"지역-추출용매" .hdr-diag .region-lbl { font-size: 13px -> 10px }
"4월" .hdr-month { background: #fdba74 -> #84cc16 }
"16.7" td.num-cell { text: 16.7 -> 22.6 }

* * *

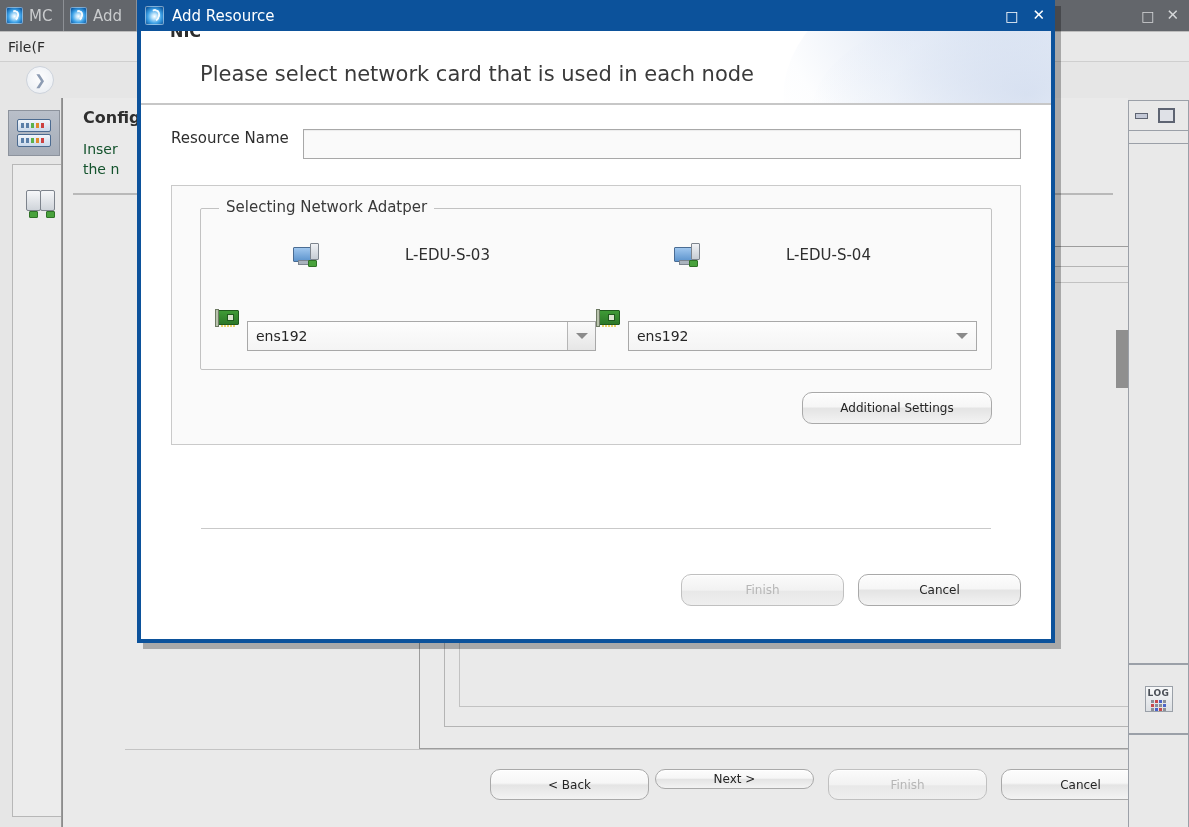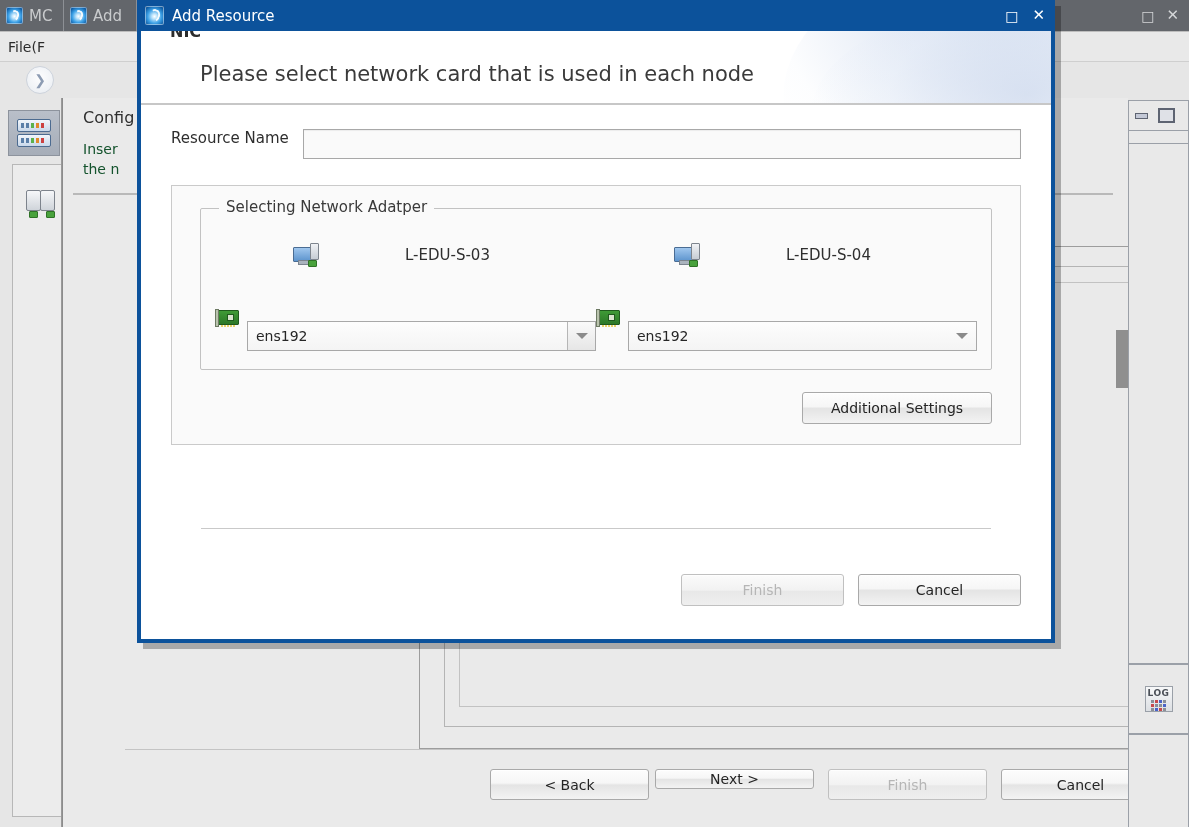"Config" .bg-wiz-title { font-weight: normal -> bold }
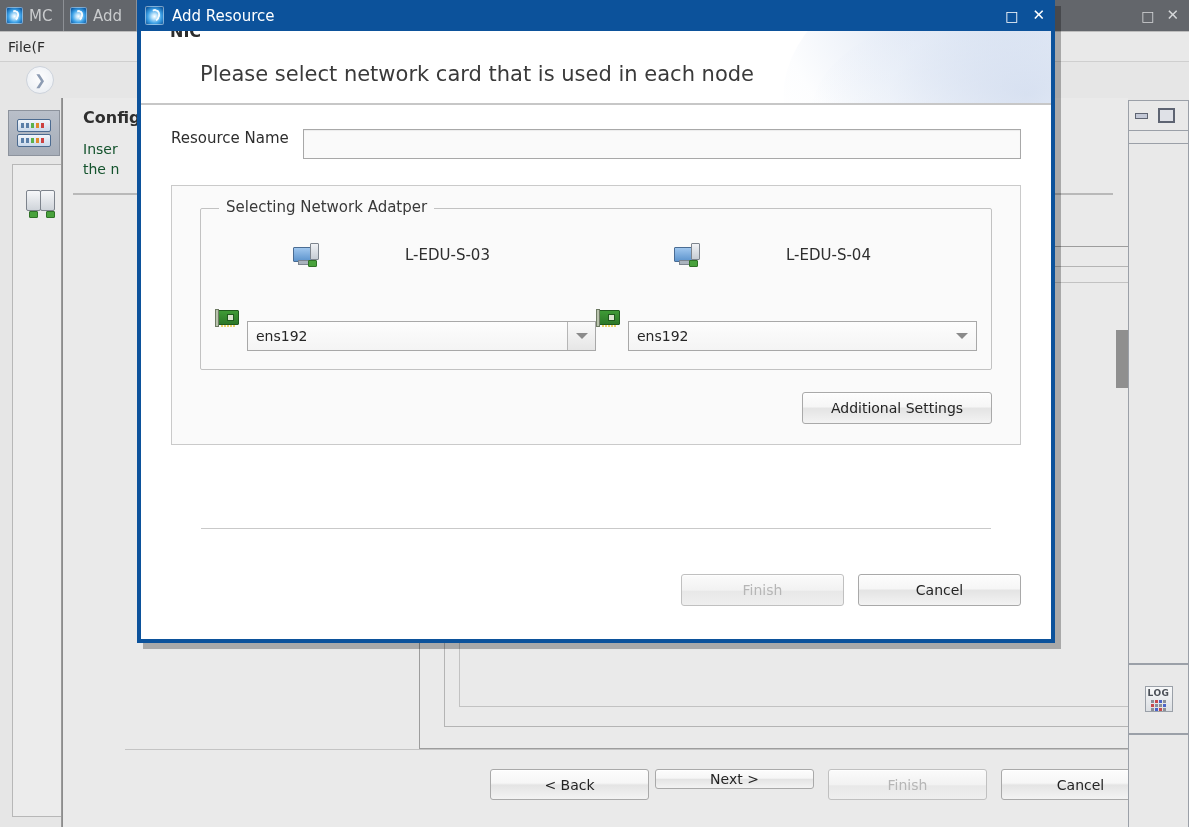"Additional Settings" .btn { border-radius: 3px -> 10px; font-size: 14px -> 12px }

DIRECTIONS
What do the lines above say from the one containing "background: #fdba74 ->" down to the one containing "text: 16.7 ->"? Return them exactly, both end lines included, and only them.

RESULT OF THIS TASK
"4월" .hdr-month { background: #fdba74 -> #84cc16 }
"16.7" td.num-cell { text: 16.7 -> 22.6 }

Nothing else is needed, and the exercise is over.